There must have been some aspect of marching that I enjoyed, and maybe I thought that membership in the marching band provided a kind of continuity from high school. In retrospect especially, this notion is crazy. As a naive freshman, I was simply not prepared for the gargantuan priority shift that was occurring all around me. Inebriating liquids would play a huge role. On campus, the Pride of the Southland Marching Band was no exception to this college drinking trend, and probably was its true standard-bearer.

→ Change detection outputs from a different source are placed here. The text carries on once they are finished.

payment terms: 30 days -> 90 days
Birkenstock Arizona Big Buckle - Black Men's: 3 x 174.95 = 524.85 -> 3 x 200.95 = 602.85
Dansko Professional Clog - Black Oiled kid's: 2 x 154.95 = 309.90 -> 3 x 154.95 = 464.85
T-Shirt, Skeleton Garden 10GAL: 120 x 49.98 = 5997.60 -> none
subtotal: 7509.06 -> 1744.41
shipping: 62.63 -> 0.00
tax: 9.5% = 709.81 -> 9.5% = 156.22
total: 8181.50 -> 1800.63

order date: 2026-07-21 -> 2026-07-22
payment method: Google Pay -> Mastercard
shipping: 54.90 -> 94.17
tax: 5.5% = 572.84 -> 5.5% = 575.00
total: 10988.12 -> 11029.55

The marching style, too, was very different from what I was used to. In contrast to the wannabe-drum-and-bugle-corps style of high school, the “Pride of the Southland” style of marching was a military style, involving circles, diamonds and straight lines up and down the field. While the pre-game show — featuring Rocky Top — was relatively fixed in execution, each half-time show was freshly envisioned for each game. To accomplish these new marching drills, each band member was issued a printed chart telling him or her where and when to move. Negotiating the formations could be tricky.

Many of the marching drills were charted by the long-suffering assistant band director, Walter McDaniel. During rehearsals on the field, McDaniel did his best to be civil, but not surprisingly, the half-crazed-college-kid-marchers could drive him to a level of exasperation that would be difficult for any sane man to handle. On one occasion, in a conflicted fit he famously uttered, “Damn it…Please…Damn it…Please…” It became a band catchphrase.

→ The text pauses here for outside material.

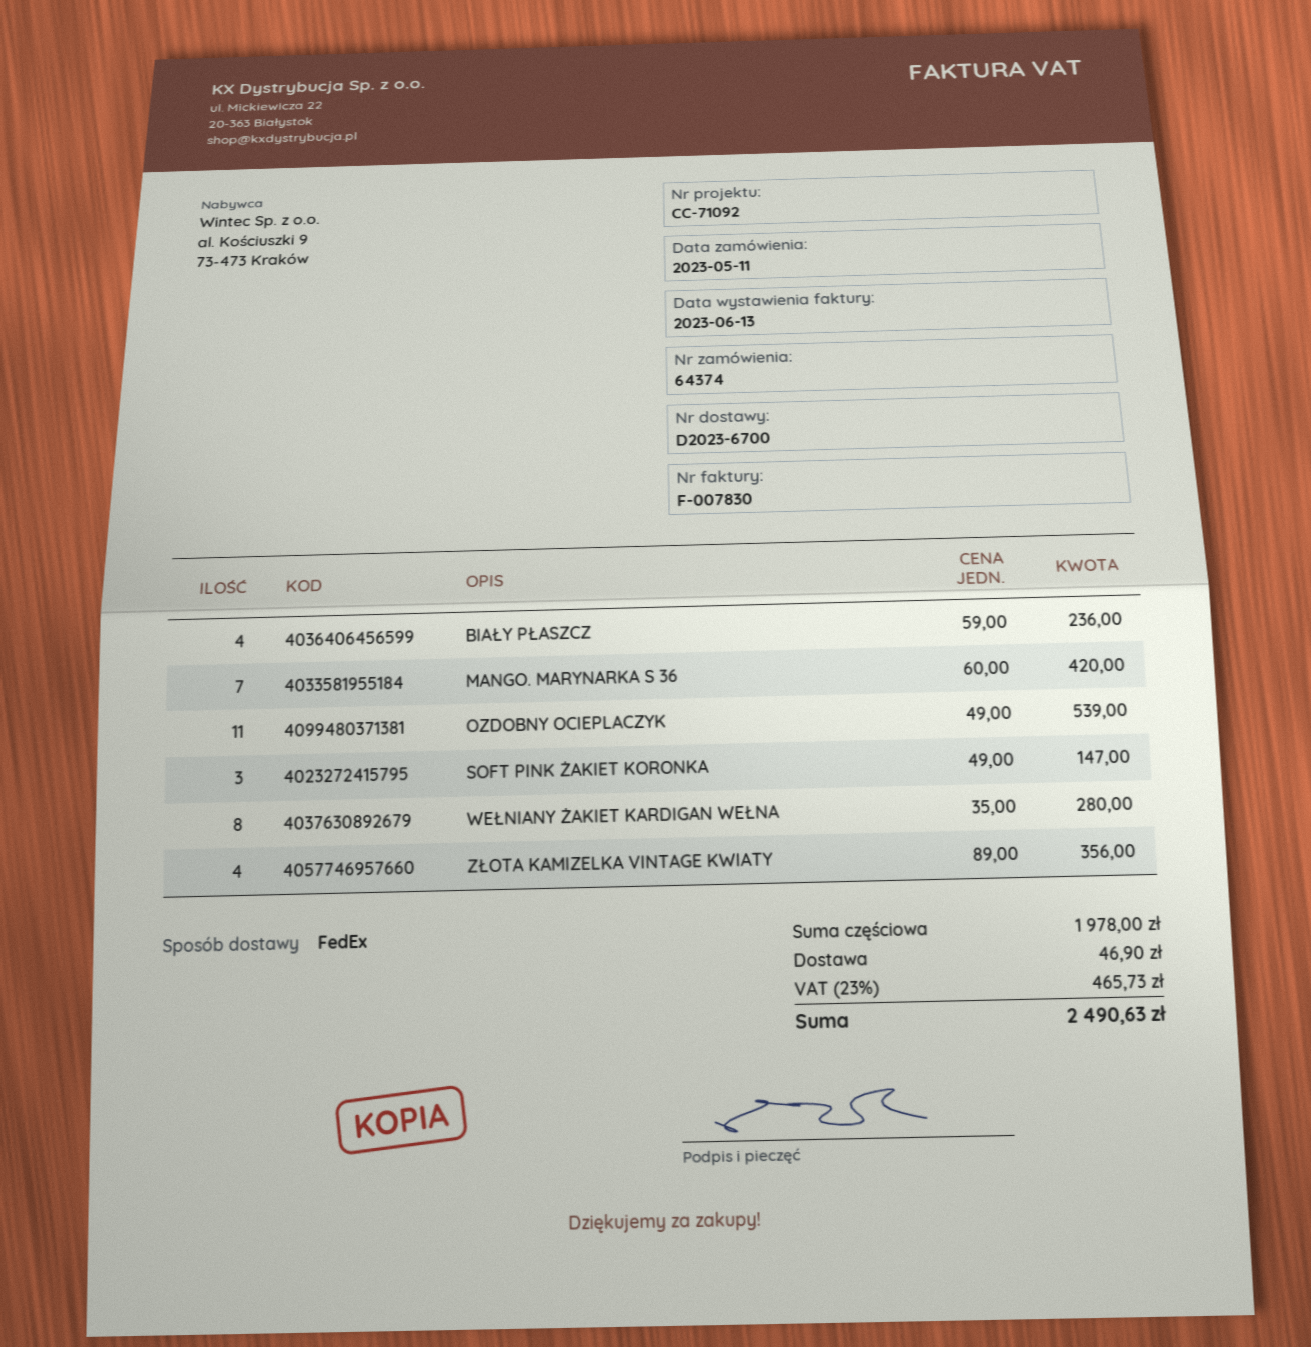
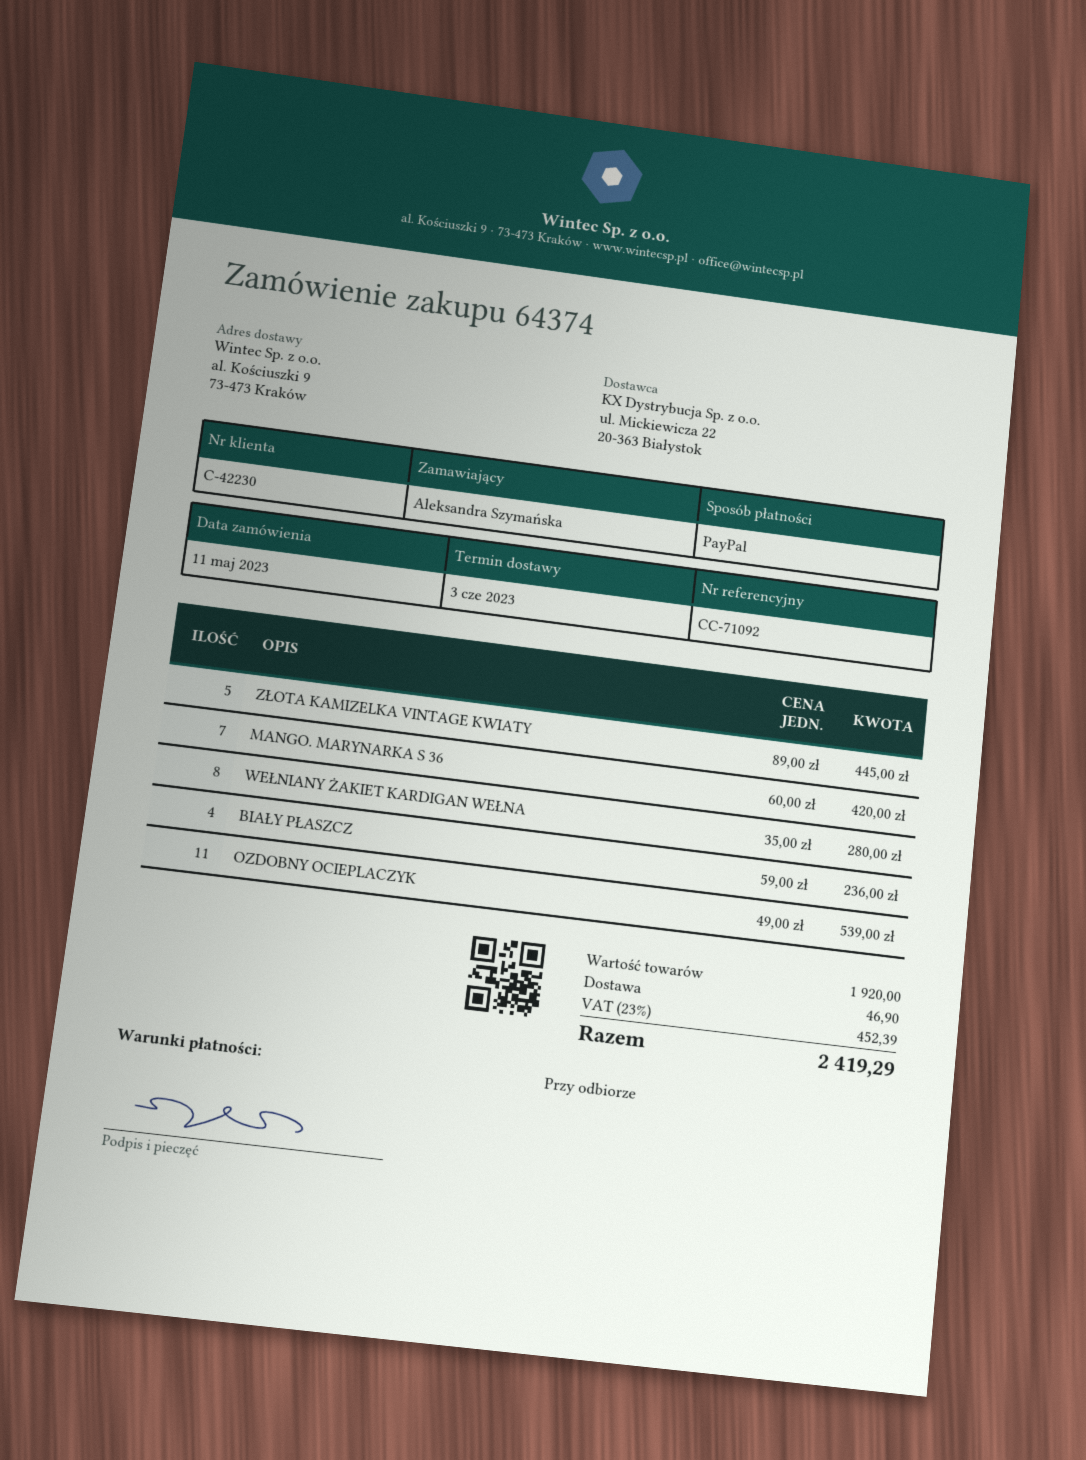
SOFT PINK ŻAKIET KORONKA: 3 x 49.00 = 147.00 -> none
ZŁOTA KAMIZELKA VINTAGE KWIATY: 4 x 89.00 = 356.00 -> 5 x 89.00 = 445.00
subtotal: 1978.00 -> 1920.00
tax: 23% = 465.73 -> 23% = 452.39
total: 2490.63 -> 2419.29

Then there was the band’s leader, Dr. W.J. Julian, who was simultaneously reviled and loved by those in the band. Although Dr. Julian, then the president of the American Bandmaster’s Association, had his genteel moments in which he spoke about sipping cognac by the fire, he was on the other hand a man who truly understood what it meant to be hell-bent. Undoubtedly, part of the reason for W.J’s disposition was something that happened many years earlier: three years to the day after the attack on Pearl Harbor, the ship he was on as a young man — LSM318 — was sunk by a Kamikaze pilot in the Philippines.

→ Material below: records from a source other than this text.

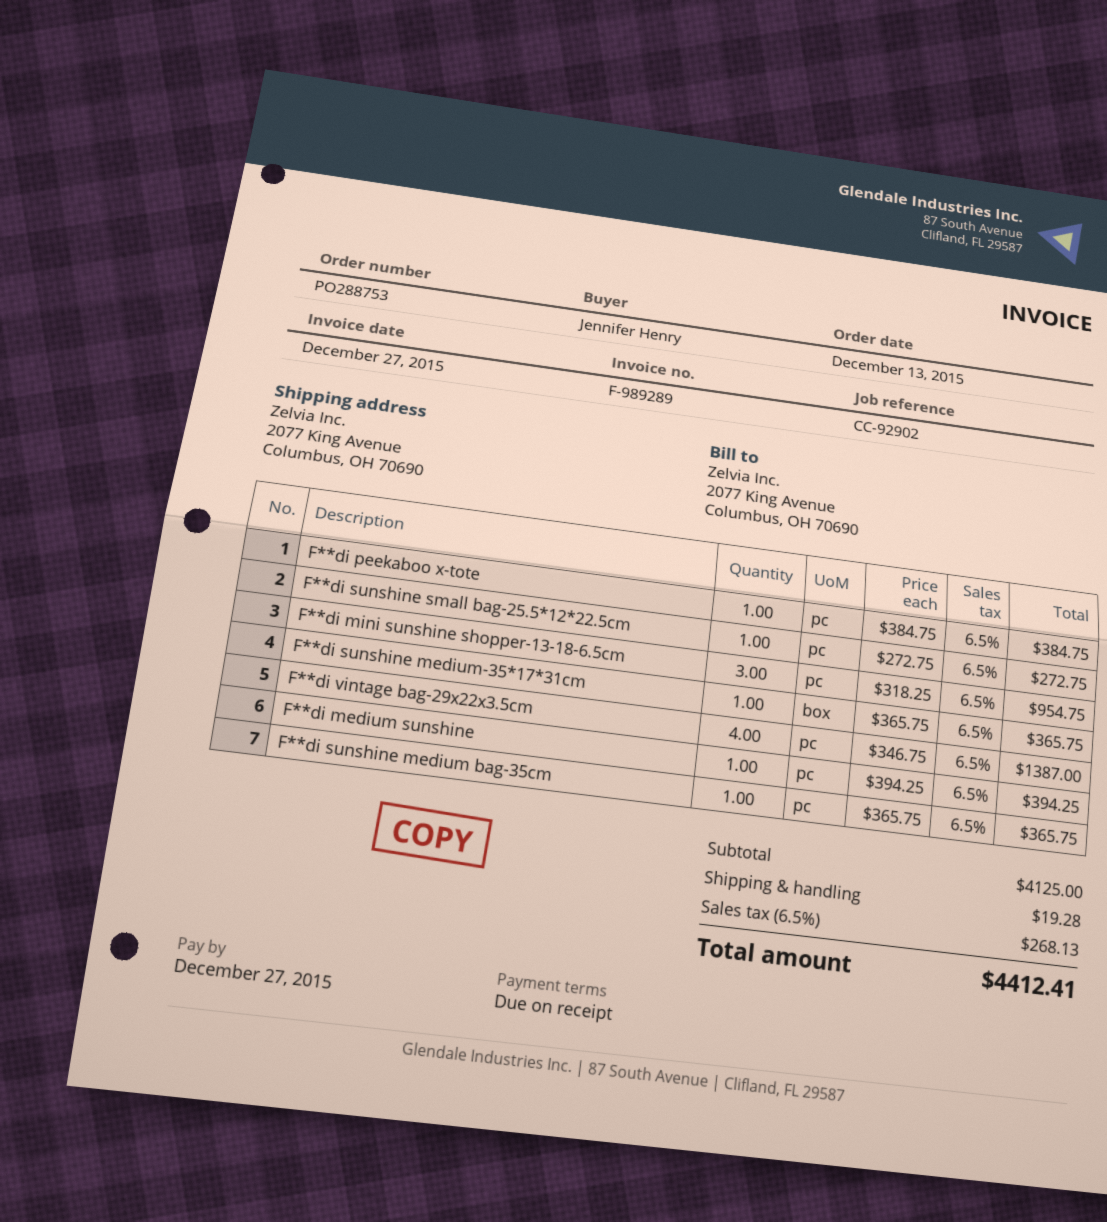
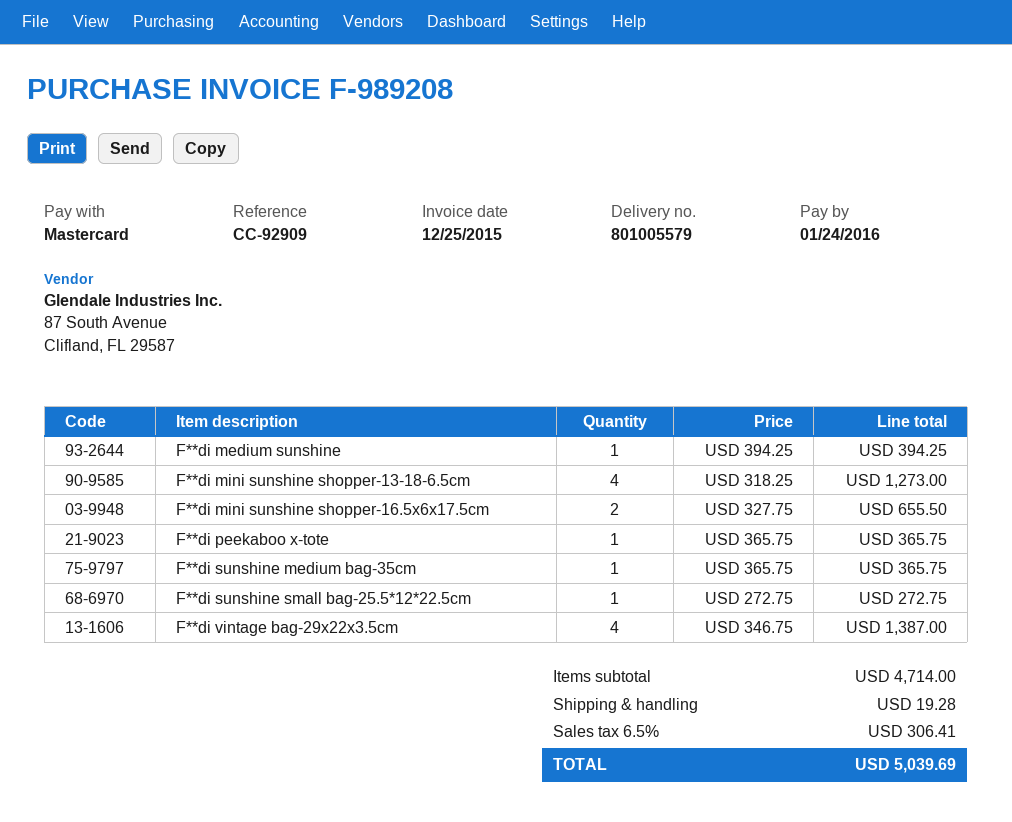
invoice number: F-989289 -> F-989208
invoice date: 2015-12-27 -> 2015-12-25
due date: 2015-12-27 -> 2016-01-24
reference: CC-92902 -> CC-92909
F**di peekaboo x-tote: 1 x 384.75 = 384.75 -> 1 x 365.75 = 365.75
F**di mini sunshine shopper-13-18-6.5cm: 3 x 318.25 = 954.75 -> 4 x 318.25 = 1273.00
F**di sunshine medium-35*17*31cm: 1 x 365.75 = 365.75 -> none
F**di mini sunshine shopper-16.5x6x17.5cm: none -> 2 x 327.75 = 655.50
subtotal: 4125.00 -> 4714.00
tax: 6.5% = 268.13 -> 6.5% = 306.41
total: 4412.41 -> 5039.69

During parts of a show, Julian would conduct atop a ladder on the sidelines. His conducting style was deliberate and jerky, and often seemed to be an expression of his own frustrations with trying to get the band to perform as he wanted. During show run-throughs, he’d take to the field, run through the formations, and deliver in-face, generally non-positive reviews of how you were doing. These displays were almost always issued with the true histrionic furor common to tyrants and some who try to motivate those in post-secondary education. A favorite gesture was one in which Dr. Julian, his angry, beet-red face already apparent, would rip off his sunglasses, revealing furious eyes. After a dramatic pause, there would come the smack-down utterance, the coup de gras. Once, when I made a misstep during rehearsal, Julian got up in my face, performed the glasses rip, and quietly growled in my ear, “You don’t know shit about this show.”

After rehearsals on field, the whole band would get their notes on how we did. Dr. Julian would ascend his ladder, Douglas-MacArthur-like. We’d all gather around. He’d look out at the horizon, the sun gleaming off of his aviator sunglasses. Eventually, he’d say, “That was better, but it was still horrible.” Expanding a bit further, he’d say, “Some of you…” — his voice would trail off, then — “MOST OF YOU! — are INSOLENT and COMPLACENT!”

On one occasion, the band was handed a reprieve from learning a new and complicated halftime show: a tribute to the United Way. The band would forego its usual repertoire of constantly moving circles and diamonds. Instead, we’d simply form the United Way symbol, face the press box, and play a touching song meant to pull at the heartstrings of the assembled fans.

When halftime arrived, everything seemed to go well. On a crisp and clear Fall day, the Pride of the Southland Marching Band formed the United Way symbol in the middle of the field. We were almost ready to play “You’ll Never Walk Alone.” First, though, the sound of the announcer’s voice boomed through the PA and slapped around the stadium in that bigger-than-life-college-football way:

“Ladies and Gentlemen!…The United Way!…Thanks to you it’s working!…Listen as the University of Tennessee Pride of the Southland band plays…You’ll Never Walk Again.”